Entries shown
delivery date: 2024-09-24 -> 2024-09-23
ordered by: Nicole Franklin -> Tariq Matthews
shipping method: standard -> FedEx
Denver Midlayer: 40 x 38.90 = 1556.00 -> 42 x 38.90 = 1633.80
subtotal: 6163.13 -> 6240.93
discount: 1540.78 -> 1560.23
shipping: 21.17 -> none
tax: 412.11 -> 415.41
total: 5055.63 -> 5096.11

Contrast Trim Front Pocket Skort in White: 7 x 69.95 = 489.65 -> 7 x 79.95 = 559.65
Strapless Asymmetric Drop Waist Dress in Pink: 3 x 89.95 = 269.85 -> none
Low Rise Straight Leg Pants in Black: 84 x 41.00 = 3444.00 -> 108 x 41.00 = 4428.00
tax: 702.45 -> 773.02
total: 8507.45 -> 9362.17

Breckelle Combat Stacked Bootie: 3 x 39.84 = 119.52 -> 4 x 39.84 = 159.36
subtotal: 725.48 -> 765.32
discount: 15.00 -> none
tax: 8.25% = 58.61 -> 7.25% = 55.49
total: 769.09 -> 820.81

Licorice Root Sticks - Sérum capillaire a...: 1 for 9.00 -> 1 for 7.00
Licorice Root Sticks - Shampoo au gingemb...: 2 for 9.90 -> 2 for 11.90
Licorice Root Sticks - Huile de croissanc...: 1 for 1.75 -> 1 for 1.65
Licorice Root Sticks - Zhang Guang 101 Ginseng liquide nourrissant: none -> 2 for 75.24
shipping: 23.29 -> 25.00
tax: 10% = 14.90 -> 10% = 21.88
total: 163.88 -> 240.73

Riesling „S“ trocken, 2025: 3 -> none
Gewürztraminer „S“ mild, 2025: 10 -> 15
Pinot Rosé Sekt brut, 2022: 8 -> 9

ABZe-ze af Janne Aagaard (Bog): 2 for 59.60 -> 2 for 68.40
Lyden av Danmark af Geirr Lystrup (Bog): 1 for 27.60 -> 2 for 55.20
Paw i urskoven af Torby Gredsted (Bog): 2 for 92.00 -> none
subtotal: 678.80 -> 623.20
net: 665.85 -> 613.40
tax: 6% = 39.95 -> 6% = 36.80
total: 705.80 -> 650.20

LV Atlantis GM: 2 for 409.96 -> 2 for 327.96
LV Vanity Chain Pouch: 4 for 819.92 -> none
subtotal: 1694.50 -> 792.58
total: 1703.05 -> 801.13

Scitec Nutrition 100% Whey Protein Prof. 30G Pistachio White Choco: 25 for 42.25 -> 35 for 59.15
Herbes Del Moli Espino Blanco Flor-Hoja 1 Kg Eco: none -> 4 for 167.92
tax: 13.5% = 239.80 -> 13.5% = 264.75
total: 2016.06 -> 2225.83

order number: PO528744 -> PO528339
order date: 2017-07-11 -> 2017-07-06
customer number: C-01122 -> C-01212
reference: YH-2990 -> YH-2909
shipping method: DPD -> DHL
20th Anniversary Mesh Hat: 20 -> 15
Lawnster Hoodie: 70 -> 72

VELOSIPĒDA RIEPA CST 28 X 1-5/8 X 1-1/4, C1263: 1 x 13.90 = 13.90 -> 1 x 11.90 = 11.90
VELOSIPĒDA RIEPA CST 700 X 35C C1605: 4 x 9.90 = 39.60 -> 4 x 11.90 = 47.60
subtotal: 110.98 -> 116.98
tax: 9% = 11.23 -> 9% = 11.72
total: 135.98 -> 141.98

What to do
Go through the listing above and find each line containing the string "White"; copy those lines.

Response for this exercise
Contrast Trim Front Pocket Skort in White: 7 x 69.95 = 489.65 -> 7 x 79.95 = 559.65
Scitec Nutrition 100% Whey Protein Prof. 30G Pistachio White Choco: 25 for 42.25 -> 35 for 59.15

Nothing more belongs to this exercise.